In [8]:
import requests
from bs4 import BeautifulSoup
import pandas as pd
from datetime import datetime, timedelta
from openpyxl import load_workbook
from openpyxl.utils.dataframe import dataframe_to_rows

def parse_relative_time(time_str):
    """Parse relative time string and return absolute datetime."""
    now = datetime.now()
    
    if "분전" in time_str:
        minutes = int(time_str.replace("분전", "").strip())
        return now - timedelta(minutes=minutes)
    elif "시간전" in time_str:
        hours = int(time_str.replace("시간전", "").strip())
        return now - timedelta(hours=hours)
    elif "일전" in time_str:
        days = int(time_str.replace("일전", "").strip())
        return now - timedelta(days=days)
    elif "주전" in time_str:
        weeks = int(time_str.replace("주전", "").strip())
        return now - timedelta(weeks=weeks)
    else:
        return now  # Default to now if unknown format

def extract_data(soup):
    
    result = []

    div = soup.find("div", class_="list_body newsflash_body")
    if div:
        for dt in div.find_all("dt", class_="photo"):
            link = title = news_agency = date = "N/A"

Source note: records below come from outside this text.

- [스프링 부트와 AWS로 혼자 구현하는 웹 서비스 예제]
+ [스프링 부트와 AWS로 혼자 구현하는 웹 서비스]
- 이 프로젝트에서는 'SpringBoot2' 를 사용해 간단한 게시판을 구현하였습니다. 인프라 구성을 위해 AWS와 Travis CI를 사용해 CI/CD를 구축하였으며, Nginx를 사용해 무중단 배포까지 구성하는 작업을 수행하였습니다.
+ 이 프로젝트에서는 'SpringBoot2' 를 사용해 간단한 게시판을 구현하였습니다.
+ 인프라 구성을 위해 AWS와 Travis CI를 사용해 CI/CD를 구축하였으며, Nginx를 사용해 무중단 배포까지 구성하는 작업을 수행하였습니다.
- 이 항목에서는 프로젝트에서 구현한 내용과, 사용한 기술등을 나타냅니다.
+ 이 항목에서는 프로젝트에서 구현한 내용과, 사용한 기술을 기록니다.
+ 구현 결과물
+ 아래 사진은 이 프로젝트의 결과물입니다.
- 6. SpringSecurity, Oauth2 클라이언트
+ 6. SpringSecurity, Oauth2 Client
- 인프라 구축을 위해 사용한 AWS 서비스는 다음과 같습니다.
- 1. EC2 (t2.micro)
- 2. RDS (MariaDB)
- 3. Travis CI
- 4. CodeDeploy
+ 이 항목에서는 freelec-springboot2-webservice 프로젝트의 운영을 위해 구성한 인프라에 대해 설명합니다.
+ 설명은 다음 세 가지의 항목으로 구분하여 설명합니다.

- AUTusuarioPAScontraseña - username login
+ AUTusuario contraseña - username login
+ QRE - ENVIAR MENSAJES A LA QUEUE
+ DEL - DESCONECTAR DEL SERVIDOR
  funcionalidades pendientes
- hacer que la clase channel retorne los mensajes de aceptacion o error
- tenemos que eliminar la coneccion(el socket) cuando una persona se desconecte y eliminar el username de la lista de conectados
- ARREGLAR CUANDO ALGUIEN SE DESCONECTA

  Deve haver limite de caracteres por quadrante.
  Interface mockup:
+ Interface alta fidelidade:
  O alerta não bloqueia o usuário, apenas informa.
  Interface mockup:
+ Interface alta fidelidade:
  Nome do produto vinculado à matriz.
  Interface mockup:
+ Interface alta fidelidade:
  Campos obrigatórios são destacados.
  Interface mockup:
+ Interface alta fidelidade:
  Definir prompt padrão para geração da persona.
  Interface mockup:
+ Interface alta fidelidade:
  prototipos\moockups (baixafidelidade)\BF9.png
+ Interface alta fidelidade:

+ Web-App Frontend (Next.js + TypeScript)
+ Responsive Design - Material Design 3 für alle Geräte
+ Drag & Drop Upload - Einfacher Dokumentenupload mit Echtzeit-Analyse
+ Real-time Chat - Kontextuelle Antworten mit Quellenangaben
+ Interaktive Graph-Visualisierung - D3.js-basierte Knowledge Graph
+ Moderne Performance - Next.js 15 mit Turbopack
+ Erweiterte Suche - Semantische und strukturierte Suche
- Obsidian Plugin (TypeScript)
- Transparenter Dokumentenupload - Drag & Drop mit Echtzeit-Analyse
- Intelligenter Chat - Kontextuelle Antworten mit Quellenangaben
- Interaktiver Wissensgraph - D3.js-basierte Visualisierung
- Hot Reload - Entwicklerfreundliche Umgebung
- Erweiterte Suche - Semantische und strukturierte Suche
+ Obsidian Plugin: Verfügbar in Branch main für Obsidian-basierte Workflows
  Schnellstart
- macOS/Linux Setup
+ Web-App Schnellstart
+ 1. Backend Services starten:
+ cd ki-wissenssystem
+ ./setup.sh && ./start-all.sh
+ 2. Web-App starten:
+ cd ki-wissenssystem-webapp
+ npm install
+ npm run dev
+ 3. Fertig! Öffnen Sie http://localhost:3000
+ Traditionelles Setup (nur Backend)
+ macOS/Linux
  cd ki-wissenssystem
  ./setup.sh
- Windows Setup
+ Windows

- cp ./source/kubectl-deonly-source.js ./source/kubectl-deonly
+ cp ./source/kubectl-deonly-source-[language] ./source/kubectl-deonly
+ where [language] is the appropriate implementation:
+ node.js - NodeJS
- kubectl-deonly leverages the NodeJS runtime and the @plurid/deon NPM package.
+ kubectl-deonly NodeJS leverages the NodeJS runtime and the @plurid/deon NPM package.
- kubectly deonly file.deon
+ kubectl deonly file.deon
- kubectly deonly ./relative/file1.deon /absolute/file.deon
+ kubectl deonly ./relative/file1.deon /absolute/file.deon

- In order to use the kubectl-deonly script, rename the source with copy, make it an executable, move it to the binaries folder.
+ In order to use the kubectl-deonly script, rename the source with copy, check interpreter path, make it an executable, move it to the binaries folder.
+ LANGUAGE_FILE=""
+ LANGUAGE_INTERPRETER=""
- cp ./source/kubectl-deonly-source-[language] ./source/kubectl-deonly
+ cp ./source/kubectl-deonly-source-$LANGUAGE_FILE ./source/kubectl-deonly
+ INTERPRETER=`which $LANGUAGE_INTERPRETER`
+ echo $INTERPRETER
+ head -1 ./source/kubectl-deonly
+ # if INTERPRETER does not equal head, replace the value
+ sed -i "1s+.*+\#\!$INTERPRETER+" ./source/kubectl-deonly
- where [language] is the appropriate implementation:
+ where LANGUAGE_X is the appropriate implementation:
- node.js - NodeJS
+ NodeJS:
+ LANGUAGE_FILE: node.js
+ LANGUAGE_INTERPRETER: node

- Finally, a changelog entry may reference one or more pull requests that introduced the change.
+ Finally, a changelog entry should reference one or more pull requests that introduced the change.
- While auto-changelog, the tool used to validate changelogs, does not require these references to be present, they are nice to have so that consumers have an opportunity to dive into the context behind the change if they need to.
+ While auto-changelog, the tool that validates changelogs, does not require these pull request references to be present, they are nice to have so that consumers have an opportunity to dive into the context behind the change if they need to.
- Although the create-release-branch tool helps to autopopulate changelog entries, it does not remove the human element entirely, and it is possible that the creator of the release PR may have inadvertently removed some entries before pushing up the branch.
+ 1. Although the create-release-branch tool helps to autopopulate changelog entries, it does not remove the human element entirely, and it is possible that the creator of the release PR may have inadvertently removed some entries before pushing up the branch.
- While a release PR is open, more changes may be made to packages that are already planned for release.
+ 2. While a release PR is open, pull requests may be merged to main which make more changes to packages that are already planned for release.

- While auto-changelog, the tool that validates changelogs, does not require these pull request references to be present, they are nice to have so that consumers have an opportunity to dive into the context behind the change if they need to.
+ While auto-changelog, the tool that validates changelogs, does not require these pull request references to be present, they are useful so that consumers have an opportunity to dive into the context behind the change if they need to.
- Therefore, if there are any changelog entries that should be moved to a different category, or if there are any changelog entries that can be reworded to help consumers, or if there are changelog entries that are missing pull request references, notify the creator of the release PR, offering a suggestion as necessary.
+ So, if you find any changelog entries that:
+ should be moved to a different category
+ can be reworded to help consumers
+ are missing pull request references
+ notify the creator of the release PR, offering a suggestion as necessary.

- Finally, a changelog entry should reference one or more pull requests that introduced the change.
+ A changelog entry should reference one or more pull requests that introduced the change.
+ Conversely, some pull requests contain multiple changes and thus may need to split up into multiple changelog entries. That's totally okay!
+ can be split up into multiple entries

            a_tag = dt.find("a")
            if a_tag and "href" in a_tag.attrs:
                link = a_tag["href"]
                #print("Link: ",link)
                
                title_tag = a_tag.find("img")
                if title_tag and "alt" in title_tag.attrs:
                    title = title_tag["alt"]
                    #print("Title: ",title)
                
            subtag_dd = dt.find_next_sibling("dd")
            if subtag_dd:
                news_agency_tag = subtag_dd.find("span",class_ = "writing")
                news_agency = news_agency_tag.get_text(strip=True) if news_agency_tag else "N/A"
                #print("News Agency: ",news_agency)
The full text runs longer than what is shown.